Difference listings
★ ★ ★ ★ ★ ★ ★
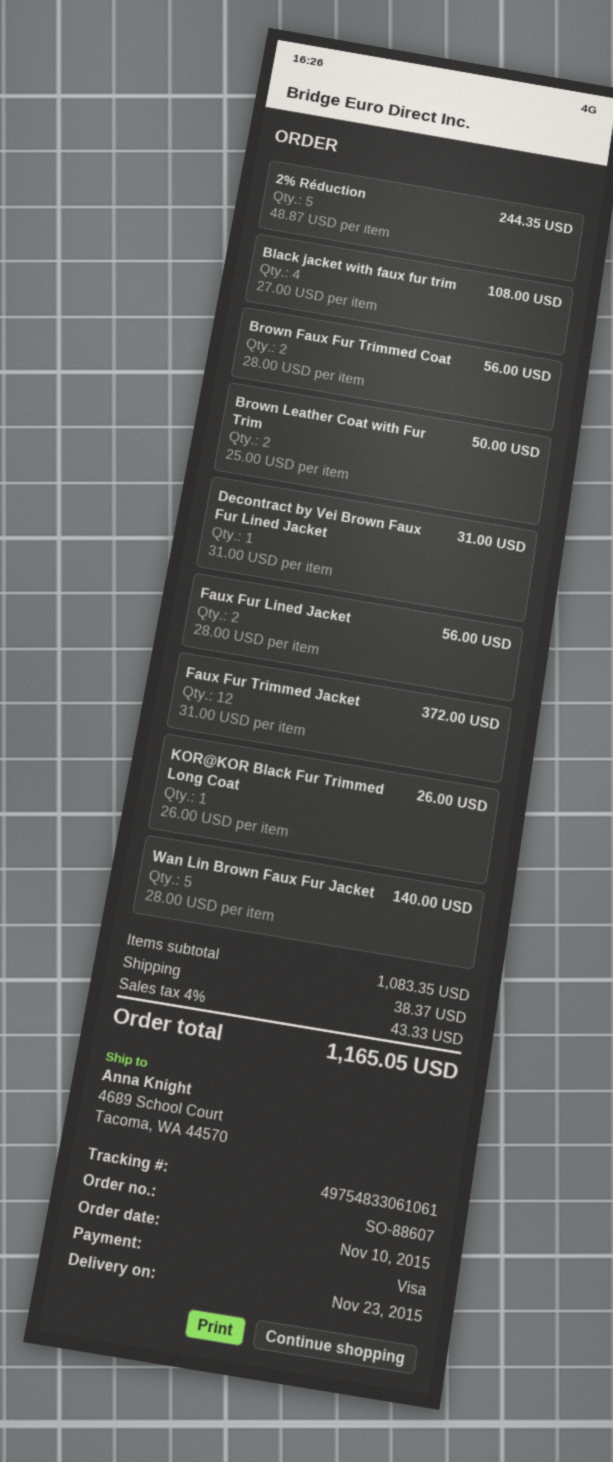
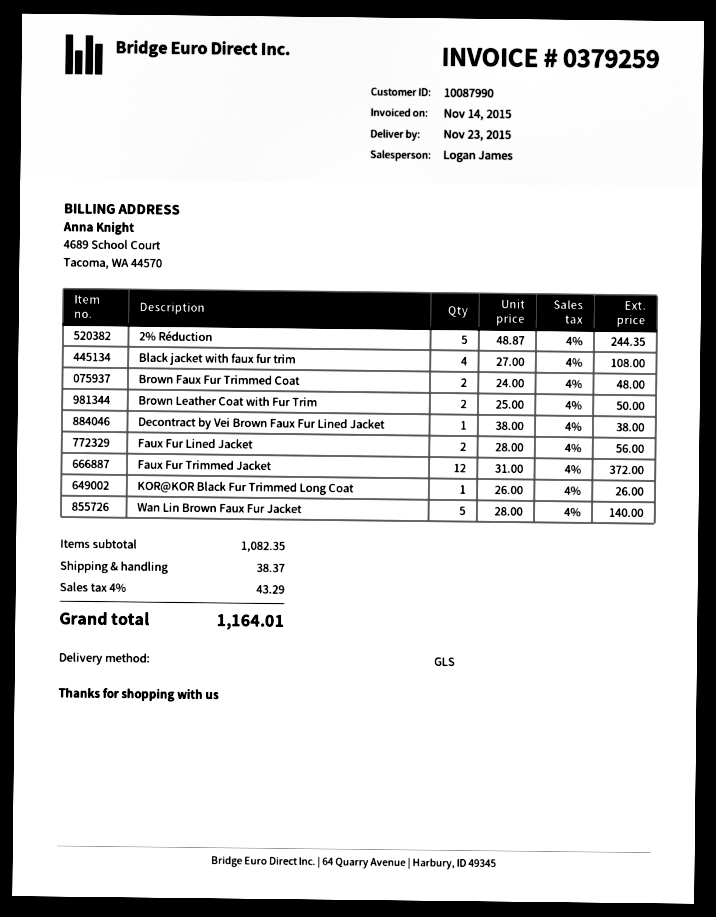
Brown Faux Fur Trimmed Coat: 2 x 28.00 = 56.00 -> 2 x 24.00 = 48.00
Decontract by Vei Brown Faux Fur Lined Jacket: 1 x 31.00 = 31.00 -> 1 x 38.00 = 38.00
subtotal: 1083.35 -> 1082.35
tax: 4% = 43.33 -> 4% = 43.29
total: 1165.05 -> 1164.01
★ ★ ★ ★ ★ ★ ★
Output each record above exactly; omit the images.

» **Task response**:
Brown Faux Fur Trimmed Coat: 2 x 28.00 = 56.00 -> 2 x 24.00 = 48.00
Decontract by Vei Brown Faux Fur Lined Jacket: 1 x 31.00 = 31.00 -> 1 x 38.00 = 38.00
subtotal: 1083.35 -> 1082.35
tax: 4% = 43.33 -> 4% = 43.29
total: 1165.05 -> 1164.01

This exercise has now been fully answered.